当一篇论文已经在Nature、Science上发表后,编辑是不会允许另一篇相似文章再出现在本期刊上的。从某种角度看,这些期刊对待“独家新闻”的态度几乎和普通媒体一模一样。因此许多研究人员认为,像Nature、Science和Cell这些国际顶级期刊其实可以放宽对研究的独家性要求,来缓解行业内的过度竞争。

千人签名抵制Nature子刊《机器智能》

虽然机器学习领域没有经这些期刊沾染,还保持着开源、免费、共享,但这次Google和DeepMind的动作还是让普通人心生出一股担忧:科研领域需要巨头,但我们是否需要这样无限吞噬成果的巨兽?

一方面,作为一个行业新人,自己的idea能和先进实验里各种大牛“撞车”,这不得不说是一种鼓励和幸运。但另一方面,如果这些实验室一直这样高效率、大规模地进行“掠夺性”研究,那普通研究人员该如何积累科研经历?

现实一些,对于那些经费有限、经验有限的普通博士生,他们该怎么在大实验室高压下找出有价值的、力所能及的研究课题,进而用论文换取自己的博士学位。如果一个怀揣科研梦的人一天到晚只能重复别人的研究,他还会有多大的兴趣和信心?

盲目追随牛顿的英国人已经用血淋淋的现实证明了,我们也需要“弱小的声音”。如果“巨人”声音过大,当他们深入各大会议评审阵容时,正如知乎网友的例子,我们又该怎么判断他们的学术诚信?牛顿的小肚鸡肠只在于个人名誉,但机器学习背后可是巨额的经济、社会利益。

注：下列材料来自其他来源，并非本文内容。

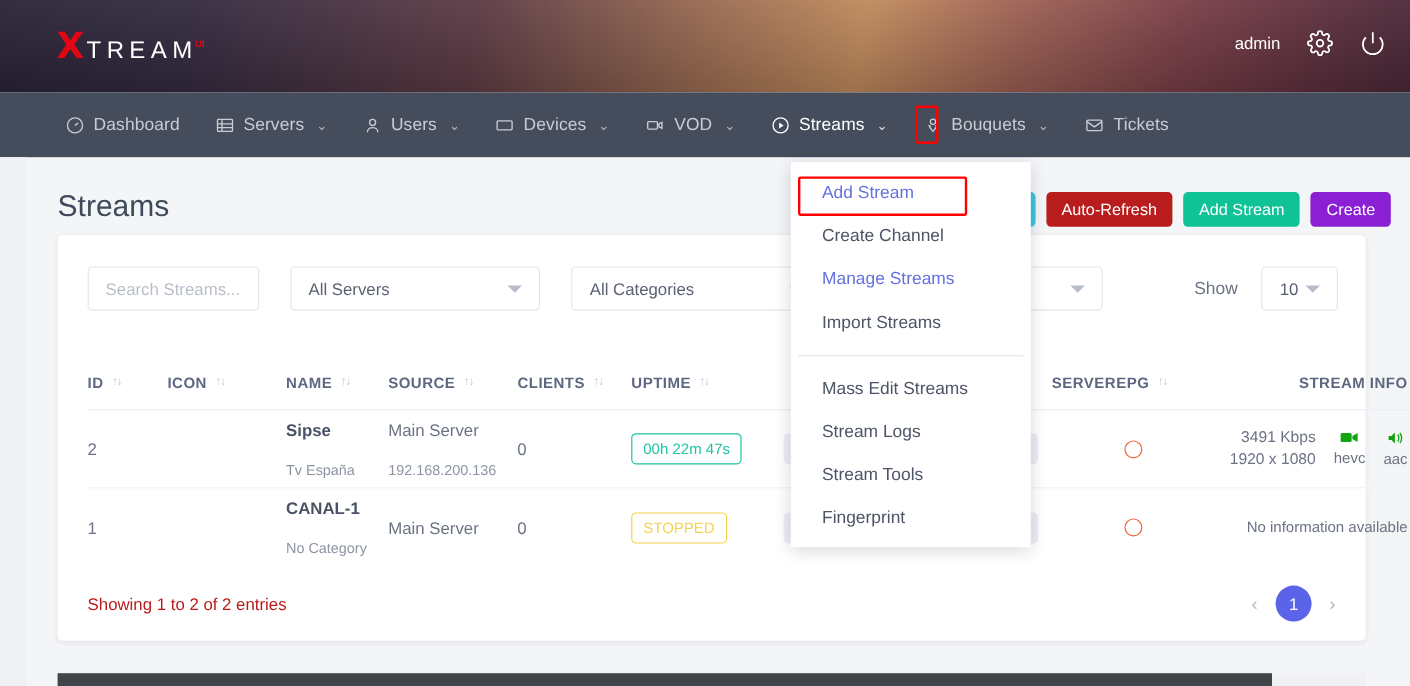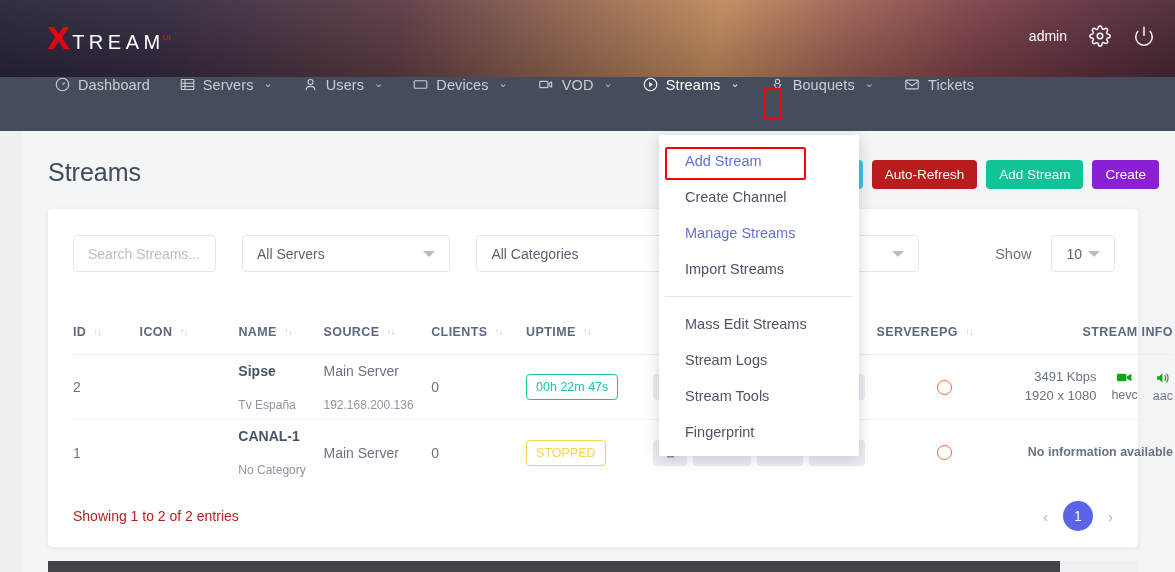--- a/index.html
+++ b/index.html
@@ -35,21 +35,21 @@
   .brand-right { position:absolute; right: 20px; top: 25px; display:flex; align-items:center; gap: 22px; }
   .brand-user { color:#fff; font-size: 14px; }
   .brand-right svg { display:block; }
 
   
   .navbar {
     position:absolute; left:0; top:77px; width:1175px; height:54px;
     background:#454d5d; display:flex; align-items:center; padding-left: 40px;
   }
   .navitem {
-    display:flex; gap:8px; color:#c9ccd3; font-size:14.5px;
+    display:flex; align-items:center; gap:8px; color:#c9ccd3; font-size:14.5px;
     padding: 0 15px; height:54px; cursor:pointer; white-space:nowrap;
   }
   .navitem.active { color:#ffffff; }
   .navitem .lbl { letter-spacing:.1px; }
   .navitem .chev { font-size: 11px; opacity:.85; padding-left:2px; }
   .navitem svg { display:block; }
 
   
   .caret-highlight {
     position:absolute; left:763px; top:88px; width:19px; height:32px;
@@ -64,21 +64,21 @@
   .btn { border:none; border-radius:4px; color:#fff; font-size:13.5px; height:29px;
          padding: 0 13px; cursor:pointer; font-family:"Liberation Sans",sans-serif; line-height:29px;}
   .btn-yellow { background:#f3d44c; width: 42px; padding:0; }
   .btn-cyan { background:#40c4dd; width: 41px; padding:0; display:flex; align-items:center; justify-content:center;}
   .btn-dark { background:#b91c1c; }
   .btn-green { background:#0fc396; }
   .btn-purple { background:#8a1fd4; }
 
   
   .card {
-    position:absolute; left:48px; top:209px; width:1090px; height:338px;
+    position:absolute; left:48px; top:196px; width:1090px; height:338px;
     background:#ffffff; border-radius:4px; box-shadow: 0 1px 4px rgba(30,40,60,.08);
   }
   .filters { position:absolute; left:25px; top:26px; width:1042px; display:flex; align-items:center; }
   .inp, .sel {
     height:37px; border:1px solid #e3e6ec; border-radius:4px; background:#fff;
     font-size:14px; color:#5a6273; display:flex; align-items:center; padding:0 14px;
     font-family:"Liberation Sans",sans-serif;
   }
   .inp { width:158px; color:#b9bec9; }
   .sel { width:232px; justify-content:space-between; margin-left:26px; }
@@ -406,21 +406,21 @@
           </span>
           <span class="actionbtn" style="width:58px"></span>
           <span class="actionbtn" style="width:46px"></span>
           <span class="actionbtn" style="width:56px"></span>
         </div>
         <div style="width:55px"></div>
         <div style="width:88px; display:flex; justify-content:flex-start; padding-left:7px;">
           <span class="circle-o"></span>
         </div>
         <div style="width:160px; display:flex; align-items:center; justify-content:flex-end;">
-          <span class="sinfo" style="font-size:12.5px; white-space:nowrap;font-weight:bold;">No information available</span>
+          <span class="sinfo" style="font-size:12.5px; white-space:nowrap;">No information available</span>
         </div>
       </div>
     </div>
 
     <div class="footer">
       <span class="showing">Showing 1 to 2 of 2 entries</span>
       <div class="pager">
         <span class="pg-arrow">‹</span>
         <span class="pg-num">1</span>
         <span class="pg-arrow">›</span>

有巨头就会加剧竞争。参照竞争更激烈的生物学领域的情况,虽然Robert Insall和Laura Machesky的做法有些极端,但科学发现只有第一,没有第二。全世界最好的课题只有那么几个,研究它们的人却是前赴后继、数不胜数。为了先于他人出成果,科研人员往往要分秒必争。

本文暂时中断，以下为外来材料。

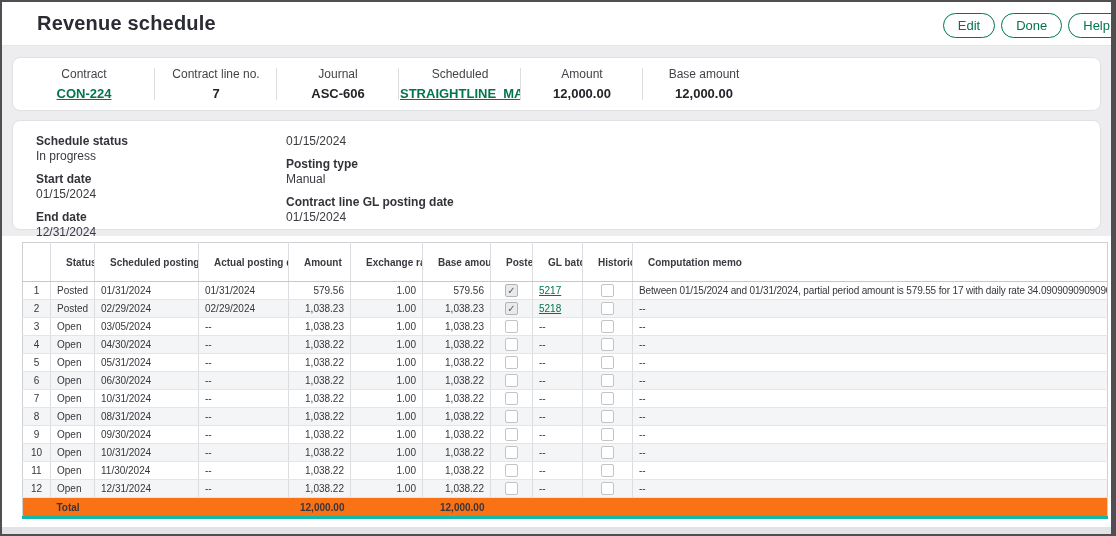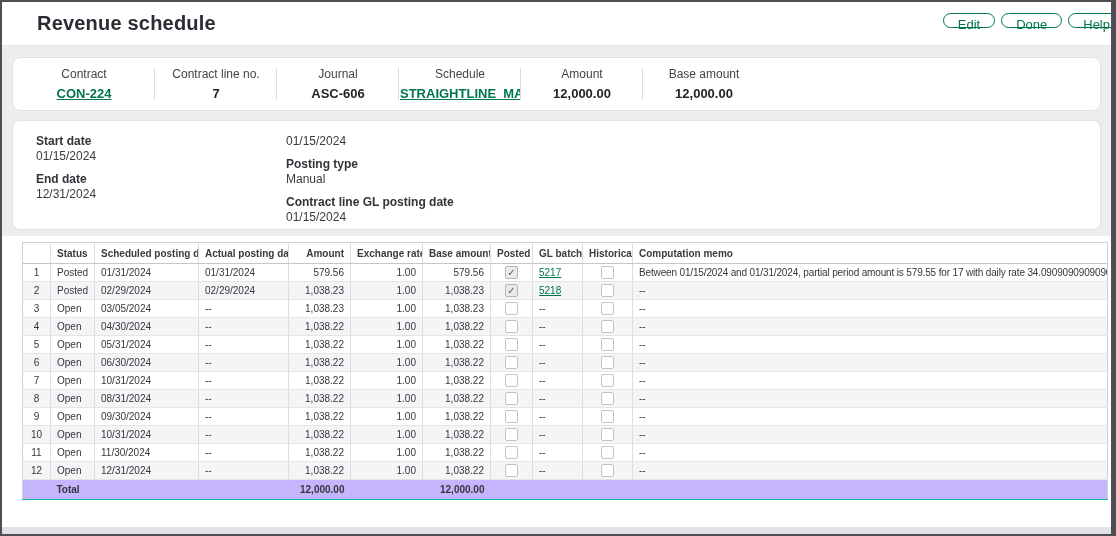--- a/index.html
+++ b/index.html
@@ -13,21 +13,21 @@
   *{box-sizing:border-box;margin:0;padding:0;}
   body{font-family:"Liberation Sans","DejaVu Sans",sans-serif;background:#fff;color:var(--txt);}
   .window{position:relative;width:1116px;height:536px;border:2px solid var(--border-dark);
     border-right-width:5px;overflow:hidden;background:#fff;}
   
   .topbar{height:44px;background:#fff;display:flex;align-items:center;
     padding:0 0 0 11px;border-bottom:1px solid #e6e7e9;position:relative;}
   .topbar h1{font-size:20px;font-weight:700;color:#2b2b33;letter-spacing:.2px;margin-left:24px;}
   .actions{position:absolute;right:-14px;top:11px;display:flex;gap:6px;}
   .pill{font-family:inherit;font-size:13px;color:var(--green);background:#fff;
-    border:1.5px solid var(--green);border-radius:13px;padding:3px 14px;height:15px;
+    border:1.5px solid var(--green);border-radius:13px;padding:3px 14px;height:25px;
     line-height:15px;cursor:pointer;white-space:nowrap;}
   
   .grayband{background:#ededef;height:190px;padding:11px 10px 0 10px;}
   .card{background:#fff;border:1px solid var(--card-border);border-radius:8px;}
   .summary{height:54px;display:flex;align-items:stretch;margin-bottom:9px;}
   .sumcell{width:122px;padding-top:9px;text-align:center;position:relative;}
   .sumcell:first-child{width:142px;}
   .sumcell:not(:last-child)::after{content:"";position:absolute;right:0;top:10px;bottom:10px;
     width:1px;background:var(--grid-v);}
   .sumlabel{font-size:12px;color:#43434a;margin-bottom:5px;}
@@ -38,38 +38,38 @@
   .details{height:110px;padding:13px 0 0 23px;display:flex;}
   .dcol{width:250px;}
   .dcol.right{width:auto;}
   .dfield{margin-bottom:8px;}
   .dlabel{font-size:12px;font-weight:700;line-height:15px;}
   .dvalue{font-size:12px;line-height:15px;color:#3a3a41;}
   
   .tablewrap{padding:6px 0 0 20px;background:#fff;}
   table{border-collapse:collapse;table-layout:fixed;width:1085px;font-size:10px;color:#36363c;
     border:1px solid #cfd0d3;}
-  th{height:21px;font-weight:700;color:#3a3a40;background:#fff;
+  th{height:39px;font-weight:700;color:#3a3a40;background:#fff;
     border-bottom:1px solid #c6c7ca;border-right:1px solid var(--grid-v);
-    padding:0 6px;text-align:left;white-space:nowrap;overflow:hidden;margin-left:28px;}
+    padding:0 15px;text-align:left;white-space:nowrap;overflow:hidden;margin-left:28px;}
   td{height:18px;border-bottom:1px solid var(--grid-h);border-right:1px solid var(--grid-v);
     padding:0 6px;white-space:nowrap;overflow:hidden;background:#fff;}
   tr.stripe td{background:#f4f5f6;}
   th:last-child,td:last-child{border-right:none;}
   .num,th.num{text-align:right;}
   .ctr,th.ctr{text-align:center;}
   .c-memo{letter-spacing:-0.15px;}
   .checkbox{display:inline-block;width:13px;height:13px;border:1px solid #c3c4c7;
     border-radius:2px;background:#fff;vertical-align:middle;text-align:center;
     line-height:12px;font-size:10px;color:#5c5d60;cursor:pointer;}
   .checkbox.checked{background:#e9eaeb;border-color:#b4b5b8;}
   .checkbox.checked::after{content:"\2713";}
   .c-posted,.c-hist{text-align:center;}
   tfoot td{font-weight:700;border-right:none;border-top:1px solid #c6c7ca;
-    border-bottom:1px solid #14b8a6;background:#c4b5fd;height:20px;margin-top:32px;}
+    border-bottom:3px solid #14b8a6;background:#f97316;height:20px;margin-top:32px;}
   
   .hscroll{position:absolute;left:0;right:0;bottom:0;height:7px;background:#e2e3e6;}
 </style>
 </head>
 <body>
 
 <div class="window">
 
   <header class="topbar">
     <h1>Revenue schedule</h1>
@@ -89,35 +89,39 @@
       </div>
       <div class="sumcell">
         <div class="sumlabel">Contract line no.</div>
         <div class="sumvalue">7</div>
       </div>
       <div class="sumcell">
         <div class="sumlabel">Journal</div>
         <div class="sumvalue">ASC-606</div>
       </div>
       <div class="sumcell">
-        <div class="sumlabel">Schedule</div>
+        <div class="sumlabel">Scheduled</div>
         <div class="sumvalue truncate"><a class="glink">STRAIGHTLINE_MANUAL</a></div>
       </div>
       <div class="sumcell">
         <div class="sumlabel">Amount</div>
         <div class="sumvalue">12,000.00</div>
       </div>
       <div class="sumcell">
         <div class="sumlabel">Base amount</div>
         <div class="sumvalue">12,000.00</div>
       </div>
     </div>
 
     <div class="card details">
       <div class="dcol">
+        <div class="dfield">
+          <div class="dlabel">Schedule status</div>
+          <div class="dvalue">In progress</div>
+        </div>
         <div class="dfield">
           <div class="dlabel">Start date</div>
           <div class="dvalue">01/15/2024</div>
         </div>
         <div class="dfield">
           <div class="dlabel">End date</div>
           <div class="dvalue">12/31/2024</div>
         </div>
       </div>
       <div class="dcol right">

“急躁”的环境固然会提高产出效率,但它并不能保证研究质量。比如1993年的论文A Mathematical Model for the Determination of Total Area Under Glucose Tolerance and Other Metabolic Curves,这位医学研究人员惊喜地发现自己居然也能在数学上有所“造诣”——他认为自己发明了数值积分。这大概也是学界呼吁跨学科人才的原因。

结语

面对“撞车”,我们是无法从根源上避免它的。我们记得2016年,初出茅庐的Ian Goodfellow在NIPS上热情洋溢地介绍GAN,我们也记得那场演讲上,ML先驱Jürgen Schmidhuber对GAN来源的质疑和批评。

因此大家能做的无非是锤炼自己的意志,反复刺激科研激情。科研犹如马拉松,如果一个人没有前进的毅力和夺冠的梦想,那他可能连“撞车”的机会都不会有。但研究人员不该被卷入过度竞争的循环,真正草率的工作最终会让你失去伙伴、尊重和声誉——这些也是你正在争取的东西。

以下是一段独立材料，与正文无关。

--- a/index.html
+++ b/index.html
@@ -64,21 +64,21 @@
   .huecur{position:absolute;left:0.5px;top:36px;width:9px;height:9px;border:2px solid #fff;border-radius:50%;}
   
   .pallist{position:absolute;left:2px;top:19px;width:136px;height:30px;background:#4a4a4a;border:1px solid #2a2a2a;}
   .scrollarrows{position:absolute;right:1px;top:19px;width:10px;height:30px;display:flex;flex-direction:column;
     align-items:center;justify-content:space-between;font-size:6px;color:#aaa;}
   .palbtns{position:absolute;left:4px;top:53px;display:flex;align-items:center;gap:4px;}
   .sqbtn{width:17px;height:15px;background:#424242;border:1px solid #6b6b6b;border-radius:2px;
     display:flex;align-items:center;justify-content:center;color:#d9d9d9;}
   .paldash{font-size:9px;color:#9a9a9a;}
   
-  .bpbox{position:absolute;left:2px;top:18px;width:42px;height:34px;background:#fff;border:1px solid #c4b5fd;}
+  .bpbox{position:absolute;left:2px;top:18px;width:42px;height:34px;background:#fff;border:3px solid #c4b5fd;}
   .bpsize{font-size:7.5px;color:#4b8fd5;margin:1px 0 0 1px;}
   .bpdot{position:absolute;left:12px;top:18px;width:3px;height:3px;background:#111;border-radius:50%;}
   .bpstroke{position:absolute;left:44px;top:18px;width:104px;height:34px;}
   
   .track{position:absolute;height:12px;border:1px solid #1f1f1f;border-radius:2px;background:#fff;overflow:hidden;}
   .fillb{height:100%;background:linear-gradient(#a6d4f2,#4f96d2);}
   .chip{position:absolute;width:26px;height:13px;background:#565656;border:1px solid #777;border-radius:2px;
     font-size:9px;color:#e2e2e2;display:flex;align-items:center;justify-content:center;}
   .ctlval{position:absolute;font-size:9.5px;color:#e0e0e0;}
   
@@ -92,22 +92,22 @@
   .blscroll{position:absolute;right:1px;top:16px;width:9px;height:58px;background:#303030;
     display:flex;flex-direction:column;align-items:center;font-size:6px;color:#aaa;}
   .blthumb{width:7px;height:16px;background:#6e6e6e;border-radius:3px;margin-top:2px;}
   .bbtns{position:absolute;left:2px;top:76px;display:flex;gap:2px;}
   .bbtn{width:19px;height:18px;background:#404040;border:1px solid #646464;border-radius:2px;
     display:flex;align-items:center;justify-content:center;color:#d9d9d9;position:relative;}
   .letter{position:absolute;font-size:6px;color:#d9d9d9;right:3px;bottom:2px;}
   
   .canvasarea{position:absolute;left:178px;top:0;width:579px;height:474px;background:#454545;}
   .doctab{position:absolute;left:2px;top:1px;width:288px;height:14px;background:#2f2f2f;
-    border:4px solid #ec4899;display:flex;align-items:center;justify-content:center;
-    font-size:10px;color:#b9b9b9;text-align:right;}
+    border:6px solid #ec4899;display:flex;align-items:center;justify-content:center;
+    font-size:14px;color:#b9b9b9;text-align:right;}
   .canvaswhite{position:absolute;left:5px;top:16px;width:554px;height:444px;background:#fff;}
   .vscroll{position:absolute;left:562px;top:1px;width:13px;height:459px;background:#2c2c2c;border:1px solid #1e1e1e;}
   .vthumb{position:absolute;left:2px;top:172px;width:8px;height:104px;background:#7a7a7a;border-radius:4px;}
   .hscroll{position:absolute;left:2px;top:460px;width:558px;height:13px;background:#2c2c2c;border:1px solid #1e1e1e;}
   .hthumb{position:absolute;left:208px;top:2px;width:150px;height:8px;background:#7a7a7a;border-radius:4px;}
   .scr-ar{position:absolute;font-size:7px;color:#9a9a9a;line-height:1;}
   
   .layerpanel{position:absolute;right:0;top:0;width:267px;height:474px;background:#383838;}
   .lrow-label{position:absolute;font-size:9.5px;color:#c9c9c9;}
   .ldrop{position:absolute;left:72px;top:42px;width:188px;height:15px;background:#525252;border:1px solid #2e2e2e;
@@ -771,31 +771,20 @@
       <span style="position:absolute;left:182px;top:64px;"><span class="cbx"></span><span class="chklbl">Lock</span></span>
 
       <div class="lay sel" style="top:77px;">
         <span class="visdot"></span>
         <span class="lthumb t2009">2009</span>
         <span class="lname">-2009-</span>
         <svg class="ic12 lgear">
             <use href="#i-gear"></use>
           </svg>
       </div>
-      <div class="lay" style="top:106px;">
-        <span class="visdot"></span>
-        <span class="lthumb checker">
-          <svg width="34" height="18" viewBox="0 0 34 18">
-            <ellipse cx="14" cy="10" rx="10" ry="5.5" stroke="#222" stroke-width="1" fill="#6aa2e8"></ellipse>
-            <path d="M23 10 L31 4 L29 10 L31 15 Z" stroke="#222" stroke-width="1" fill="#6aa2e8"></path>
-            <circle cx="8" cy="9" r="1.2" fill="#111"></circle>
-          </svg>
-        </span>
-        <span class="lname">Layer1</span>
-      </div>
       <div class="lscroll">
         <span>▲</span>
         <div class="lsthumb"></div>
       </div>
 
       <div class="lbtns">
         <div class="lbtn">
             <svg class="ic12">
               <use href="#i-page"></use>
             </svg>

如果确实是优秀的研究论文,我们也不用纠结是晚了几天还是一礼拜,你终究会遇到一个赏识你的伯乐;如果确实“车毁人亡”,相信你也能迎难而上,找出另一个有价值的课题。

当年微积分老师讲的东西,大多已经还回去了;忘不了的,是他在聊起莱布尼茨时,眼睛里倏忽闪过的光芒。